Automating document conversion in Linux using JODConverter/OOo
Problem: Need to automatically convert an existing Microsoft Word document to a PDF on the fly.
My solution to this is using OpenOffice.org and JODConverter and call the JODConverter webservice from PHP. I tried searching for a quite a while for other ways to do this, and they were either hardly as easy, or didn’t look half as good when they came out as PDFs. Of course you can convert a lot more than just DOC -> PDF. At latest glance the JODConverter homepage lists the following possible conversions:
* DOC to PDF, DOC to ODT, DOC to RTF
* XLS to PDF, XLS to ODS, XLS to CSV
* PPT to PDF, PPT to ODP, PPT to SWF
* ODT to PDF, ODT to DOC, ODT to RTF
* ODS to PDF, ODS to XLS, ODS to CSV
* ODP to PDF, ODP to PPT, ODP to SWF
In any case, let’s see how to do this in 5 steps:
1. Remove all traces of whatever OpenOffice.org installations you may already have on your system.

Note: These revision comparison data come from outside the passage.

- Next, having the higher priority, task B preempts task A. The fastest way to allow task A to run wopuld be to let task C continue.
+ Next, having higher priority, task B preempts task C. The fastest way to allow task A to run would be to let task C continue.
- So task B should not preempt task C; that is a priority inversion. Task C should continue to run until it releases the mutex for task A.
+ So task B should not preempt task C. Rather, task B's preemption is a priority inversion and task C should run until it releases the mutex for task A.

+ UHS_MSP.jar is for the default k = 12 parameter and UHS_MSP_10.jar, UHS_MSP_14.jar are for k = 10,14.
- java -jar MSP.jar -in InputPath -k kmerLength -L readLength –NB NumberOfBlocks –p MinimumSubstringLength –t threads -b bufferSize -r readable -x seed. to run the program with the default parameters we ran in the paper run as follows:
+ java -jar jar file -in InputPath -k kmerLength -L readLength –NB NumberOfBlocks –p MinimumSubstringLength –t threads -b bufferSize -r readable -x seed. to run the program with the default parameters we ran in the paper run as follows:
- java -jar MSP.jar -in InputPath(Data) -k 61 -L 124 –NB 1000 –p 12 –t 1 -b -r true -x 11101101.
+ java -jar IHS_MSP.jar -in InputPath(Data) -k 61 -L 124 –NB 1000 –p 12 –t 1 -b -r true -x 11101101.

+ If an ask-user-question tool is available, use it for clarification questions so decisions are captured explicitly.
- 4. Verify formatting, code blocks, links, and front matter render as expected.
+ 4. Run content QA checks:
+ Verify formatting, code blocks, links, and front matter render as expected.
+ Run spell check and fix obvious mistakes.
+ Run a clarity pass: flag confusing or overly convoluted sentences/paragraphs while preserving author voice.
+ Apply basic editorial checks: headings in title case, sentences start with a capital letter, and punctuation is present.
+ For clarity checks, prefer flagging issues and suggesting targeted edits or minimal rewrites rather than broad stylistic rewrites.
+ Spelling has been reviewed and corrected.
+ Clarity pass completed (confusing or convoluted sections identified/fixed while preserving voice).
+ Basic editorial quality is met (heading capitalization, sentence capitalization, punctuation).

In my case, this was as simple as
[vic@ares:~$] sudo yum remove openoffice.org*
2. Download and install the newest version of OOo from http://openoffice.org
[vic@ares:~$] wget http://spout.ussg.indiana.edu/openoffice/stable/2.4.0/OOo_2.4.0_LinuxIntel_install_wJRE_en-US.tar.gz [...] [vic@ares:~$] tar zxf OOo_2.4.0_LinuxIntel_install_wJRE_en-US.tar.gz [vic@ares:~$] ls [...] [vic@ares:~$] cd OOH680_m12_native_packed-1_en-US.9286/ [vic@ares:~/OOH680_m12_native_packed-1_en-US.9286$] sudo ./setup Checksumming… Extracting … 93128 blocks Done. Using /var/tmp/install_21191/usr/java/jre1.6.0_04/bin/java java version “1.6.0_04″ Java(TM) SE Runtime Environment (build 1.6.0_04-b12) Java HotSpot(TM) Server VM (build 10.0-b19, mixed mode) Running installer /var/tmp/install_21191/usr/java/jre1.6.0_04/bin/java -DHOME=/home/vic -DJRE_FILE=jre-6u4-linux-i586.rpm -jar JavaSetup.jar System locale: en_US Root privileges OS: Linux Mode: installation
If you have a way to display an X-server, at this point, the installation will open up some fancy windows and allow you to install stuff. Make sure that ‘Headless application support’ is enabled if you do a custom installation.
3. Write a short chkconfig script so the headless server can automatically start at boot time.
#!/bin/bash
# openoffice.org headless server script
#
# chkconfig: 2345 80 30
# description: headless openoffice server script
# processname: openoffice
OOo_HOME=/opt/openoffice.org2.4
SOFFICE_PATH=$OOo_HOME/program/soffice
PIDFILE=$OOo_HOME/openoffice-server.pid
case "$1" in
start)
if [ -f $PIDFILE ]; then
echo “OpenOffice headless server has already started.”
exit
fi
echo “Starting OpenOffice headless server”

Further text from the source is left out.